ラビットの結成は平成11年。「ボランティア活動の一つの方法として、人形劇の人形作りから劇の制作までを学習し、実際に施設を訪問して発表する」という講座の修了生有志が週2回の例会や施設・幼稚園の訪問公演等を主な事業に据えて走り出しました。出来立ての人形劇サークルだったので「当時は発表先を求めて、会員が幼稚園などに出向いていた」と只野さん。「布や生地を持ち寄って人形を自作したり、舞台の大道具や幕を支える枠(支柱)も、設計を考えて手作りした。一関文化センターで公演した際には、背景の布に絵を描いて作ったこともある」と振り返ります。
作った人形は少なく見ても50体以上。傷んで作り直したものもありますが、設立当時からの20年ものの人形もあるのだとか。
そんな活動の一方で、転勤や健康・体力的な理由などで徐々に会員が抜けていき、活動規模も縮小していきます。東日本大震災で沿岸の人形も流されたと聞いた時には「人形をそちらに譲ってラビットはお終いにしようか」という話も出たそうで、只野さん自身の思いも揺れたそうですが、最後は続けたい思いが勝り活動を継続することに。
そんな中、平成29年にラビットが活動拠点としている一関市民センターで、新たに人形劇入門講座が開設され、ラビットが講師を務めることに。参加者のひとり、佐藤慶子さんは「(ラビットの)2人の講師に丁寧に教えていただき、人形に触れて興味がわいた。まるで人形が息をしているかのようで舞台が広がって見えた」と講座を振り返ります。
この講座をきっかけに修了生ら8人がラビットに加入、息を吹き返す形に。只野さんは「最終的に2人での活動になっていた私たちと、倉庫で眠っている人形たちに活躍の場を与えたいという、市民センターの配慮があったのではないか」と、講座が開設された背景を推察し、感謝していると語ります。
昨年1年間、8人プラス只野さんという体制で活動してきたラビット。しかし、只野さんは、今年度限りで会を退くことを決意しています。「1年前に辞めるつもりだったが、1年間新しいメンバーの活動を見守りながら伝えられることを伝えようとしてきた。今後はラビットとして使ってきた人形たちをうまく生かして使ってくれたら」と語る只野さん。ボランティア精神に基づき、人形劇を通し豊かな心と文化的な地域づくりに貢献するというラビットの思いと、愛着のある人形たちを後進に繋げられた安堵感。そして一抹の寂しさを胸に、最後のオリジナルメンバーが静かに人形を置きます。

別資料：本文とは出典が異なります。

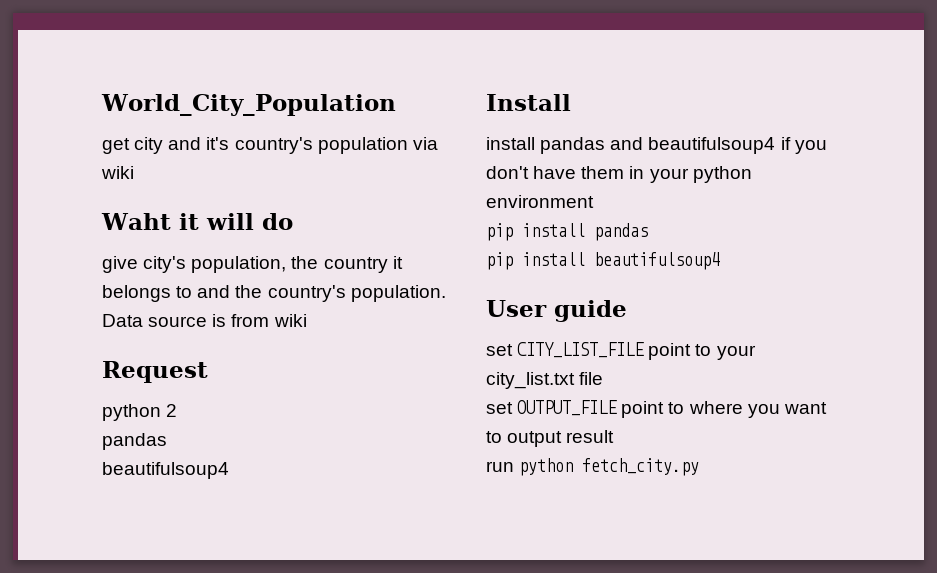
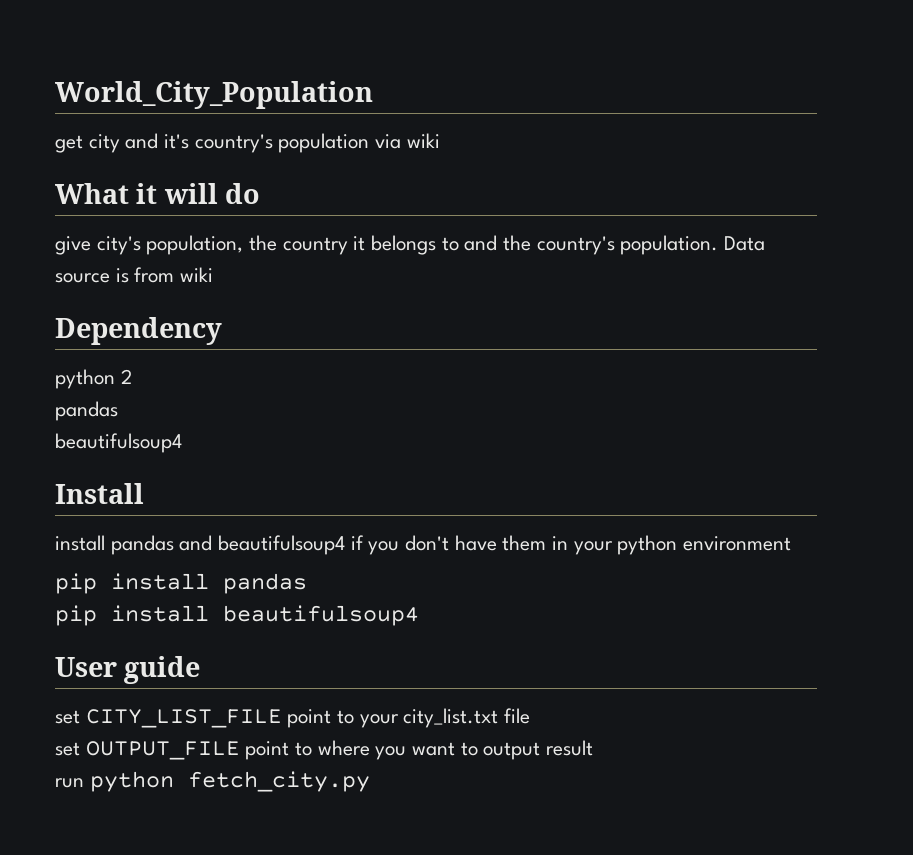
[101,213,171,230] Waht -> [55,183,129,204] What
[102,361,208,383] Request -> [55,317,222,345] Dependency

これからは個性豊かな新しいラビットが、話し合い、協力し合って練習に励み、出番を待っていた人形たちと共に、元気一杯に飛び跳ねていきます。
ただのひろこ
只野博子さん
ラビット創設時からの生え抜きメンバー。新メンバーの活動を見届け、今年度限りでの退会を決意。
さとうけいこ
佐藤慶子さん
人形劇入門講座で興味がわきラビットに参加。「子どもたちのつぶやきや笑顔がとてもうれしい」とニコリ。
公演は人形劇の舞台づくりから。暗幕を吊るす枠も手作りで、演者・大道具などの役割関係なく、みんなで準備します。
人形劇の定番。あらすじを知っていても、子どもたちは人形の動きに目を輝かせ、夢中で人形劇の世界に入り込んでいます。
舞台裏を覗いてみると、ナレーションのセリフが手書きで大きく書かれた紙を発見。出番待ちの間もチェックを怠りません。
ラビットで使う人形は手作り。倉庫には20年の間に作られた数多くの人形たちが、出番を待っています。